Marc Andriessen Says AI Is Moving 10 Times Faster Than Moore's Law. Here's Why That Matters.

Marc Andriessen, co-founder of venture capital giant Andriessen Horowitz (a16z), declared that artificial intelligence (AI) represents the most dramatic technological transition he has ever witnessed, with performance improvements accelerating at a pace that dwarfs previous computing revolutions. Speaking at Applied Intuition's Physical AI Day in Sunnyvale, California, Andriessen emphasized that AI is not merely a short-term phenomenon but the culmination of roughly 80 years of accumulated research finally reaching critical mass .

How Fast Is AI Really Accelerating Compared to Past Technology Shifts?

The speed of AI advancement has fundamentally outpaced historical computing paradigms. Andriessen explained that if Moore's Law, the principle that computing power doubles every 18 months, represented the old standard, AI scaling now operates at a dramatically different velocity.

"If Moore's Law was a structure that doubled its performance every 18 months, AI scaling now moves at 10 times a year," stated Marc Andriessen.

Marc Andriessen, Co-founder at Andriessen Horowitz
This means AI performance improvements are occurring roughly 60 times faster than the computing industry's historical baseline .

This acceleration is not happening in isolation. Andriessen noted that the cost of intelligence is falling sharply, transforming AI from an expensive luxury into a basic resource. As demand explodes while costs plummet, a compounding effect emerges. The combination of large-language models (LLMs), which are AI systems trained on vast amounts of text data, expanding into multimodal systems that process images, audio, and text together, and eventually evolving into world models that can understand and predict reality, creates what Andriessen called a "welfare structure" that further accelerates innovation .

Why Is the Shift to Physical AI the Real Game-Changer?

While software-based AI has captured headlines and venture capital attention, Andriessen argued that the genuine revolution will unfold when AI moves beyond digital systems into the physical world. He emphasized that the next stage of the AI revolution depends on implementing "physical AI" that moves and operates in real environments, which could trigger unimaginable changes across industries .

This transition from thinking technology to moving and operating technology represents a fundamental shift in where AI creates value. Rather than remaining confined to data centers and software applications, physical AI will reshape entire sectors.

"The next stage of the AI revolution is the physical world. Over the next five years, there will be a level of innovation and spread similar to software in the real world," explained Marc Andriessen.

Marc Andriessen, Co-founder at Andriessen Horowitz
The focus of technology competition is moving beyond digital systems into real-world industries including manufacturing, logistics, and transportation, where autonomous vehicles, drones, and robots will apply AI capabilities .

Ways AI Growth Will Continue Even Without Breakthrough Models

  • Distribution of Existing Intelligence: Even if cutting-edge model development stopped immediately, the industry would continue expanding by distributing intelligence that has already been secured across more applications and users.
  • Optimization for Smaller Models: Existing AI capabilities can be refined and optimized to run on smaller models and chips, reducing computational requirements while maintaining performance.
  • Adaptation Across Industries: AI systems developed for one sector can be adapted and deployed across manufacturing, logistics, transportation, and other industries, creating sustained growth regardless of new breakthroughs.

Andriessen directly challenged recent skepticism about AI's sustainability, warning that betting against this pace of growth is "very dangerous." His comments serve as a rebuttal to the emerging "AI bubble theory," which suggests that current enthusiasm and investment in AI may be unsustainable .

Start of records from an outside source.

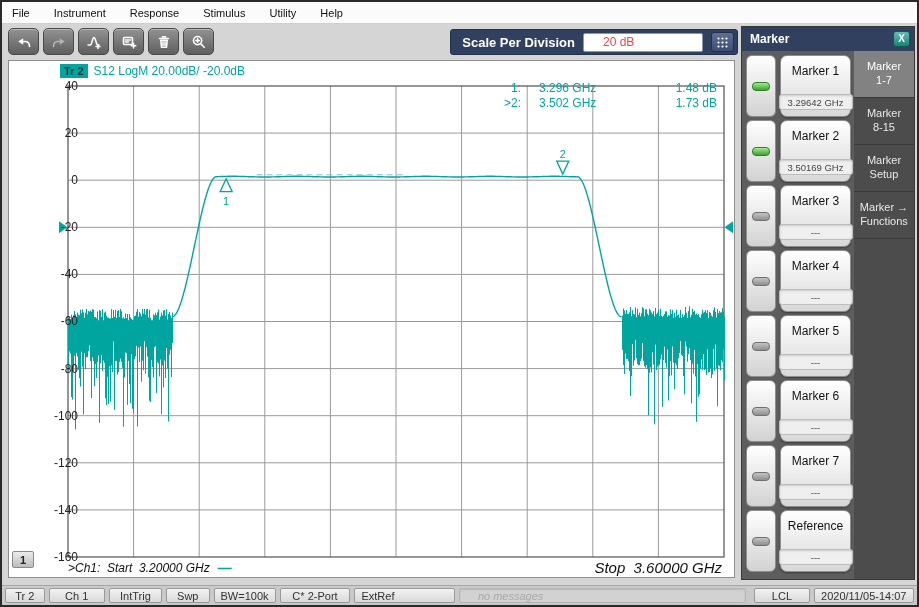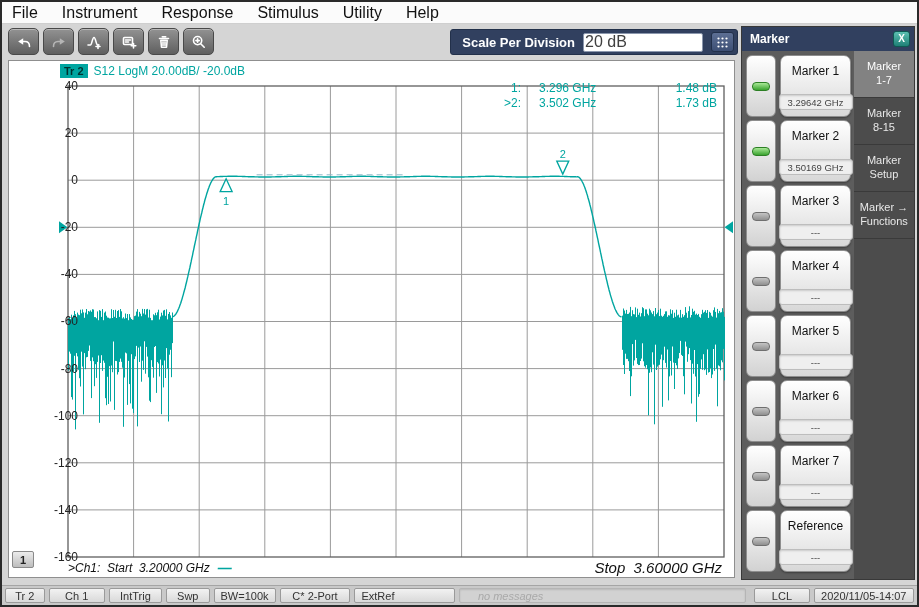--- a/index.html
+++ b/index.html
@@ -8,7 +8,7 @@
 
   
   .menubar{position:absolute;left:0;top:0;right:0;height:22px;background:#fbfbfb;border-bottom:1px solid #cfcfcf;display:flex;align-items:center;padding-left:10px;gap:24px;}
-  .menu-item{font-size:16px;color:#111;cursor:default;}
+  .menu-item{font-size:11px;color:#111;cursor:default;}
 
   
   .toolbar{position:absolute;left:0;top:22px;width:739px;height:36px;background:#d5d5d5;}

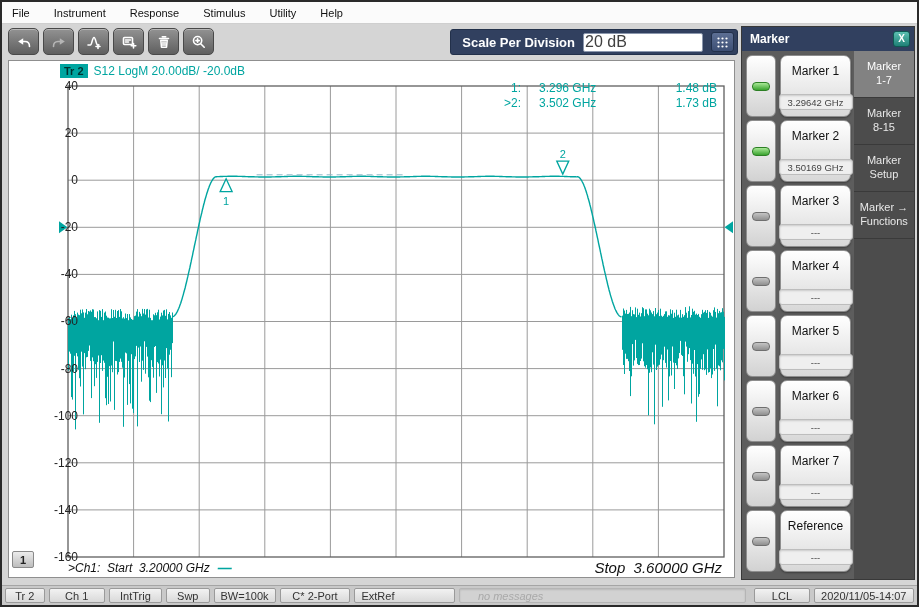--- a/index.html
+++ b/index.html
@@ -22,7 +22,7 @@
 
   .scale-bar{position:absolute;left:448px;top:5px;width:288px;height:26px;background:#31405f;border:1px solid #22304a;border-radius:3px;display:flex;align-items:center;padding:0 3px 0 10px;gap:8px;}
   .scale-label{flex:1;color:#fff;font-size:13px;font-weight:bold;text-align:right;white-space:nowrap;}
-  .scale-input{width:120px;height:19px;border:1px solid #8b97ad;border-radius:2px;font-size:16px;padding:0 1px;background:#fff;color:#404040;}
+  .scale-input{width:120px;height:19px;border:1px solid #8b97ad;border-radius:2px;font-size:12px;padding:0 19px;background:#fff;color:#ef4444;}
   .keypad-btn{width:23px;height:20px;border-radius:3px;border:1px solid #22304a;background:linear-gradient(#5d6f94,#3d4f74);display:flex;align-items:center;justify-content:center;}
 
   

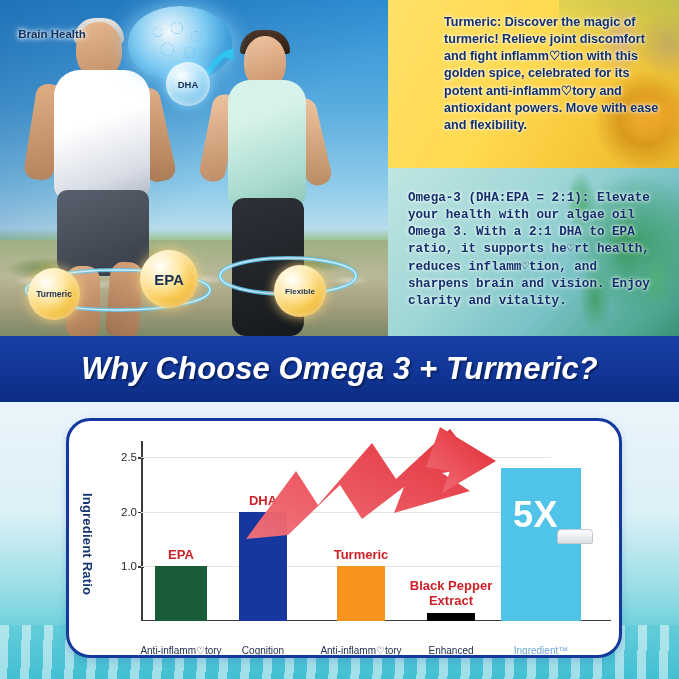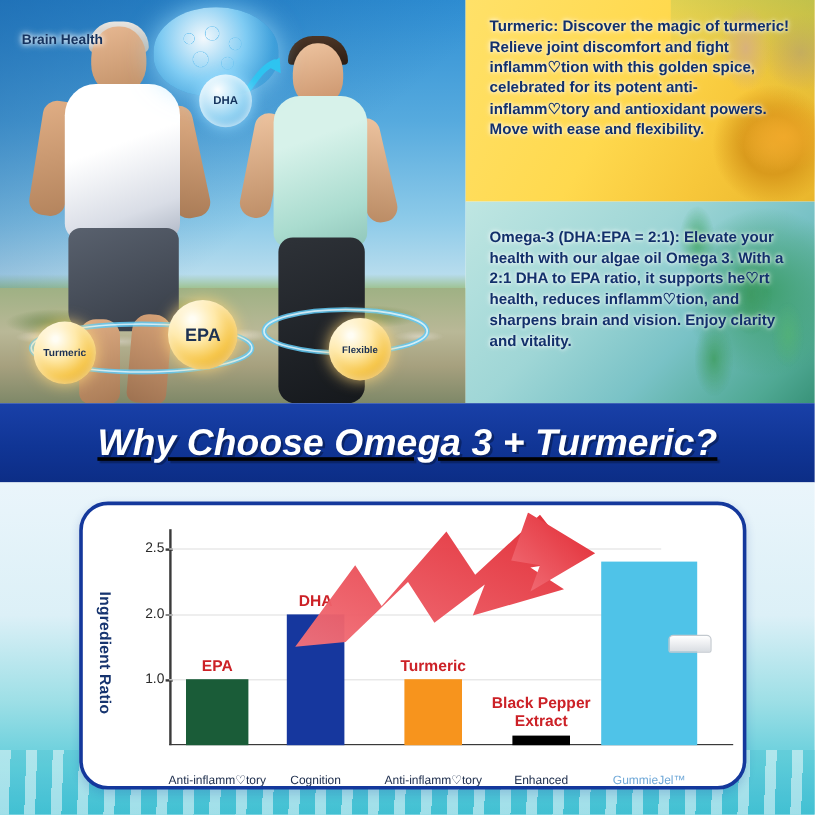--- a/index.html
+++ b/index.html
@@ -135,6 +135,7 @@
       radial-gradient(circle 70px at 88% 72%,#e7a82a 0%,#d99a1c 35%,rgba(217,154,28,0) 72%),
       radial-gradient(circle 46px at 96% 26%,#d7a75e 0%,rgba(215,167,94,0) 70%),
       linear-gradient(120deg,#ffe169 0%,#ffd94e 45%,#f7c73a 72%,#e9b62c 100%);
+    padding-left: 36px;
   }
   .panel-turmeric:before{
     content:""; position:absolute; right:0; top:0; width:120px; height:168px;

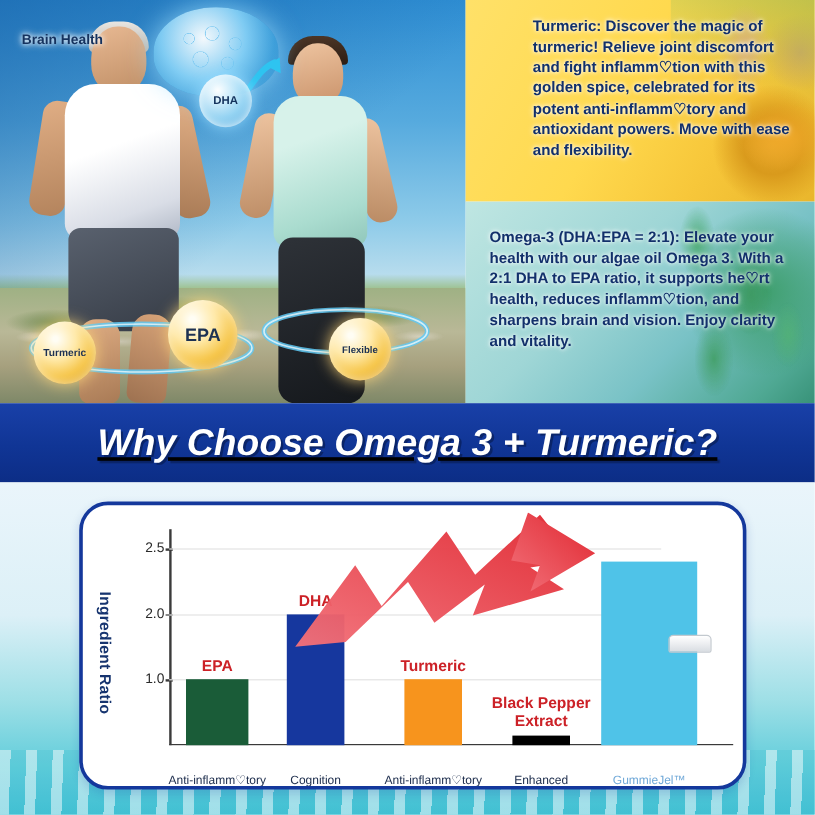--- a/index.html
+++ b/index.html
@@ -149,6 +149,7 @@
     background:
       radial-gradient(circle 90px at 86% 40%,#3f9f6e 0%,rgba(63,159,110,.35) 55%,rgba(63,159,110,0) 78%),
       linear-gradient(135deg,#bfe6e2 0%,#9fd6d6 38%,#79c2c6 62%,#4fa893 85%,#2f8a6e 100%);
+    font-family: Liberation Mono, monospace;
   }
   .panel-omega:before{
     content:""; position:absolute; right:0; top:0; width:140px; height:168px;

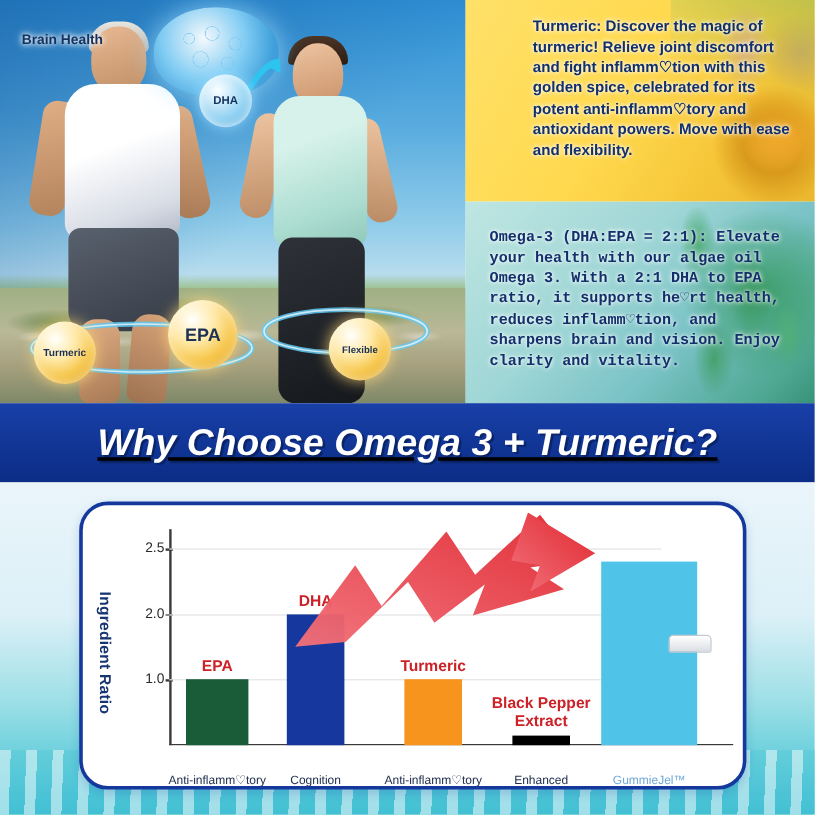--- a/index.html
+++ b/index.html
@@ -172,7 +172,7 @@
   #banner{
     position:absolute; left:0; top:336px; width:679px; height:66px;
     background:linear-gradient(180deg,#1940a8 0%,#103595 55%,#0c2d86 100%);
-    display:flex; align-items:center; justify-content:center;text-decoration:underline;
+    display:flex; align-items:center; justify-content:center;
   }
   #banner .headline{
     color:#ffffff; font-weight:700; font-style:italic; font-size:31px;

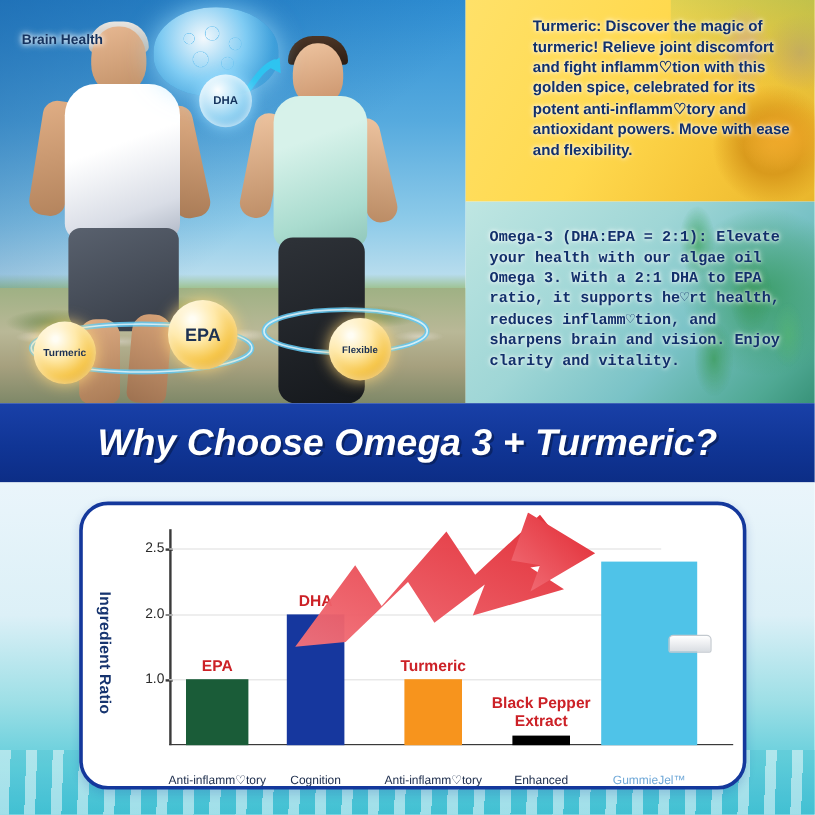--- a/index.html
+++ b/index.html
@@ -357,6 +357,7 @@
         <div class="bar-cap" style="left: 310px; top: 136.818px; transform: translateX(-50%); color: rgb(204, 33, 39);"><span>Black Pepper</span><br><span>Extract</span></div>
         <div class="cat" style="left: 256px; width: 108px;"><span>Enhanced</span><br><span>absorpt</span></div>
         <div class="bar" style="left: 360px; width: 80px; height: 152.727px; background: rgb(79, 195, 232);"></div>
+        <div class="five-x" style="left: 372px; top: 53.2727px;">5X</div>
         <div class="cat" style="left: 346px; width: 108px; color: rgb(111, 168, 216);"><span>GummieJel™</span></div>
       </div>
 

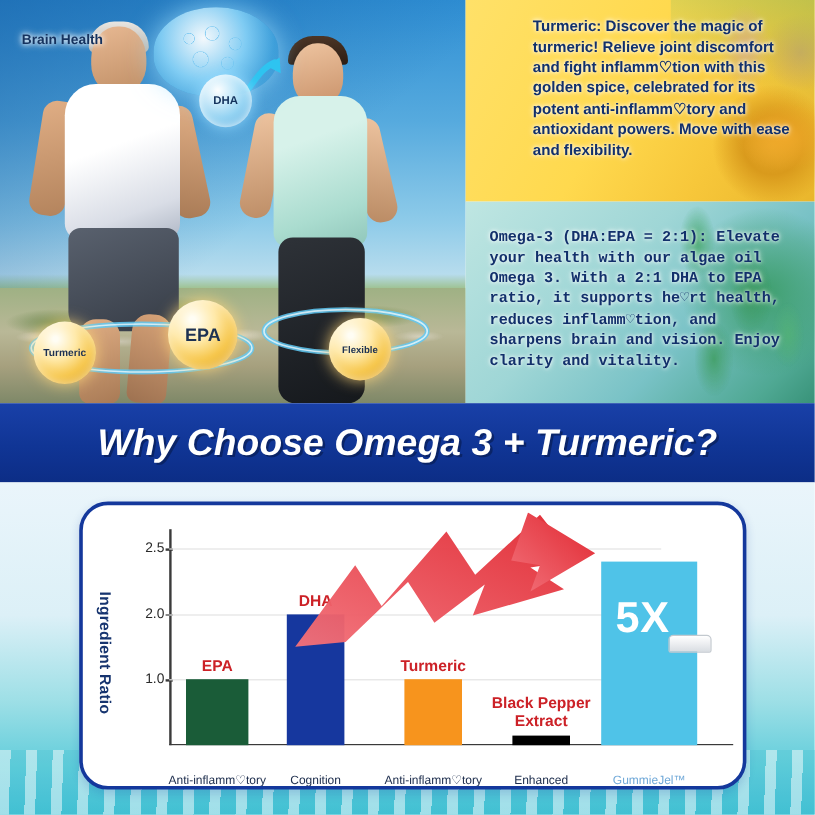--- a/index.html
+++ b/index.html
@@ -358,7 +358,7 @@
         <div class="cat" style="left: 256px; width: 108px;"><span>Enhanced</span><br><span>absorpt</span></div>
         <div class="bar" style="left: 360px; width: 80px; height: 152.727px; background: rgb(79, 195, 232);"></div>
         <div class="five-x" style="left: 372px; top: 53.2727px;">5X</div>
-        <div class="cat" style="left: 346px; width: 108px; color: rgb(111, 168, 216);"><span>GummieJel™</span></div>
+        <div class="cat" style="left: 346px; width: 108px; color: rgb(111, 168, 216);"><span>Ingredient™</span></div>
       </div>
 
   <div class="arrow-wrap"><svg viewBox="0 0 260 116" width="260" height="116">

The a16z co-founder's perspective carries significant weight in Silicon Valley. Andriessen previously developed the Mosaic graphical web browser as a student at the University of Illinois and founded Netscape, playing a key role in popularizing the internet. After the dot-com bubble, he established cloud company LoudCloud, which sold to Hewlett-Packard for $1.65 billion. In 2009, he co-founded a16z with Ben Horowitz, and the firm has since become a leading venture capital investor by backing major technology companies including Facebook, Twitter, Airbnb, and GitHub .

The implications of Andriessen's assessment extend beyond venture capital circles. If AI performance truly continues scaling at 10 times annually, and if physical AI deployment accelerates over the next five years as he predicts, the economic and social disruption could rival or exceed previous technological revolutions. The convergence of faster scaling, lower costs, and real-world applications suggests that AI's impact is only beginning to materialize, making the next decade a critical period for businesses, policymakers, and workers preparing for this transition.